TASK: Every line below containing the word "hace" should be found and copied.

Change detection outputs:
*****

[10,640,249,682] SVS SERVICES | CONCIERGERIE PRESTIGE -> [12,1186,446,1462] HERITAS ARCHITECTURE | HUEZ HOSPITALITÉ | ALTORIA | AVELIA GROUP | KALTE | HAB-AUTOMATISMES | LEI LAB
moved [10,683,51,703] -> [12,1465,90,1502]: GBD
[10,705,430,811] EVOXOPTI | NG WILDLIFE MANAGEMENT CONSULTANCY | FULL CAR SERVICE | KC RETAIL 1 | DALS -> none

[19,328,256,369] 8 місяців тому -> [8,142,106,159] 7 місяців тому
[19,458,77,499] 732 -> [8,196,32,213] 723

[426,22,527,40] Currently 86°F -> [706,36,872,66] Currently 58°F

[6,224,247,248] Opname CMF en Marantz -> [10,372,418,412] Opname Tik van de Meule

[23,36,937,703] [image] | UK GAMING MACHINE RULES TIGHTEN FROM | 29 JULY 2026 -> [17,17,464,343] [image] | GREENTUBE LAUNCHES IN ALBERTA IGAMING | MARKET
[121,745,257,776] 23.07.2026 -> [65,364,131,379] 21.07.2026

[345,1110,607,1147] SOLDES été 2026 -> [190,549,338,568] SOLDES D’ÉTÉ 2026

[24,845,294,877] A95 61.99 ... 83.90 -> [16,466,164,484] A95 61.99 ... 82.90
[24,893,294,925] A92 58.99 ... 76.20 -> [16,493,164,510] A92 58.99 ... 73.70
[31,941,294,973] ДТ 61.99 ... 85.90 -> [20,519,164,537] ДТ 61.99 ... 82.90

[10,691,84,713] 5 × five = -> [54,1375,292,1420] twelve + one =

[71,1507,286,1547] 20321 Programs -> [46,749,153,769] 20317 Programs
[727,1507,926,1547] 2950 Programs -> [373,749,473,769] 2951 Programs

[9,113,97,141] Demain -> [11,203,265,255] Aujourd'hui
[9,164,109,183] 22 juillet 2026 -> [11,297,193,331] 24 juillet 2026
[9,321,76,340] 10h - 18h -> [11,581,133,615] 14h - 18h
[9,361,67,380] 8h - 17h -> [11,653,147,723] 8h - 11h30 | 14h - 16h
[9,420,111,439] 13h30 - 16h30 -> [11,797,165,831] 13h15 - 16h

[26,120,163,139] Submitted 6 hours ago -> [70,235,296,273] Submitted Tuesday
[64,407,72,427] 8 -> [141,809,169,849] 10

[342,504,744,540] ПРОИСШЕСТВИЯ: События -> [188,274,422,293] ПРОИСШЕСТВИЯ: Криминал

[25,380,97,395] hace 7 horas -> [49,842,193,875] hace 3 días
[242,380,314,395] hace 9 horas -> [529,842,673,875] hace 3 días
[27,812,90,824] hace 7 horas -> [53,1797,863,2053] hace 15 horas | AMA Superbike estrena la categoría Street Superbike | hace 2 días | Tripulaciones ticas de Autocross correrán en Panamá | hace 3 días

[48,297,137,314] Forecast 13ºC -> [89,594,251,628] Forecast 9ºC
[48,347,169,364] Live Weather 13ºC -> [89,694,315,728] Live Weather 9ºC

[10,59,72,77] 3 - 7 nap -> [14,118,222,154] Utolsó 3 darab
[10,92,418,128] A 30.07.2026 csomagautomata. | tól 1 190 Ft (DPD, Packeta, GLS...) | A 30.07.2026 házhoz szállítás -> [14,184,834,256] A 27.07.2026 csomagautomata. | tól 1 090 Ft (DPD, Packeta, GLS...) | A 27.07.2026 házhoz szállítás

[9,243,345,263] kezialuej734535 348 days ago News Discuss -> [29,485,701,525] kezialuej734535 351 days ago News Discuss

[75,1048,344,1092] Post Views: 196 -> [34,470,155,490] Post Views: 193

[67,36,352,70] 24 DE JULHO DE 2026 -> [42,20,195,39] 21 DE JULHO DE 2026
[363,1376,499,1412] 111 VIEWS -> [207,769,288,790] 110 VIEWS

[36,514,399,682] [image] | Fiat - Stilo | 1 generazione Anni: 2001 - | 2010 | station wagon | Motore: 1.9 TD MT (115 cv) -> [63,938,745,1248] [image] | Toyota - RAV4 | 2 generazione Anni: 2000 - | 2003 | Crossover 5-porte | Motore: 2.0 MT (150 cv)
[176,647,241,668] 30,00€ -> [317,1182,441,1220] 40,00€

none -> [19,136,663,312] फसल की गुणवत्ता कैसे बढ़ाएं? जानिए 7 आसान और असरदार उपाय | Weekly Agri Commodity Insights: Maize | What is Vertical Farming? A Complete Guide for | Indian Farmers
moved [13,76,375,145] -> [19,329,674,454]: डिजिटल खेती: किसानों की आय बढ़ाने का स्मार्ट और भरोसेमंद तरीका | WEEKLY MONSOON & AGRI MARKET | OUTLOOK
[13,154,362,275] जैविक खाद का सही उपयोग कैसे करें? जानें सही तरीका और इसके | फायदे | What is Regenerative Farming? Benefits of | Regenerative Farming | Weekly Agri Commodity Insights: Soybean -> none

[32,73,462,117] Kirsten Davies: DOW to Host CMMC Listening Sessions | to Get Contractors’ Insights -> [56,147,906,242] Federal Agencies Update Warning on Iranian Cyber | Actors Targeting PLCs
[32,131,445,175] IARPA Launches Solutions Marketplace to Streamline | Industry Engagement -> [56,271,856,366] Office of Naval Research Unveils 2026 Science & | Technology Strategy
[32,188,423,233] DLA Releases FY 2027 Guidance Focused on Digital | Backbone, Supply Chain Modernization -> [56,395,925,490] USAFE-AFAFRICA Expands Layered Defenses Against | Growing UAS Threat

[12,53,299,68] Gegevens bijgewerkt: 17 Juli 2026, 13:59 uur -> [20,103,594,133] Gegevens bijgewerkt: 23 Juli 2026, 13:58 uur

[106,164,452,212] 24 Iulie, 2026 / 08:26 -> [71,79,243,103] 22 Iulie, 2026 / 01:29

*****

SOLUTION FOR THIS TASK:
[25,380,97,395] hace 7 horas -> [49,842,193,875] hace 3 días
[242,380,314,395] hace 9 horas -> [529,842,673,875] hace 3 días
[27,812,90,824] hace 7 horas -> [53,1797,863,2053] hace 15 horas | AMA Superbike estrena la categoría Street Superbike | hace 2 días | Tripulaciones ticas de Autocross correrán en Panamá | hace 3 días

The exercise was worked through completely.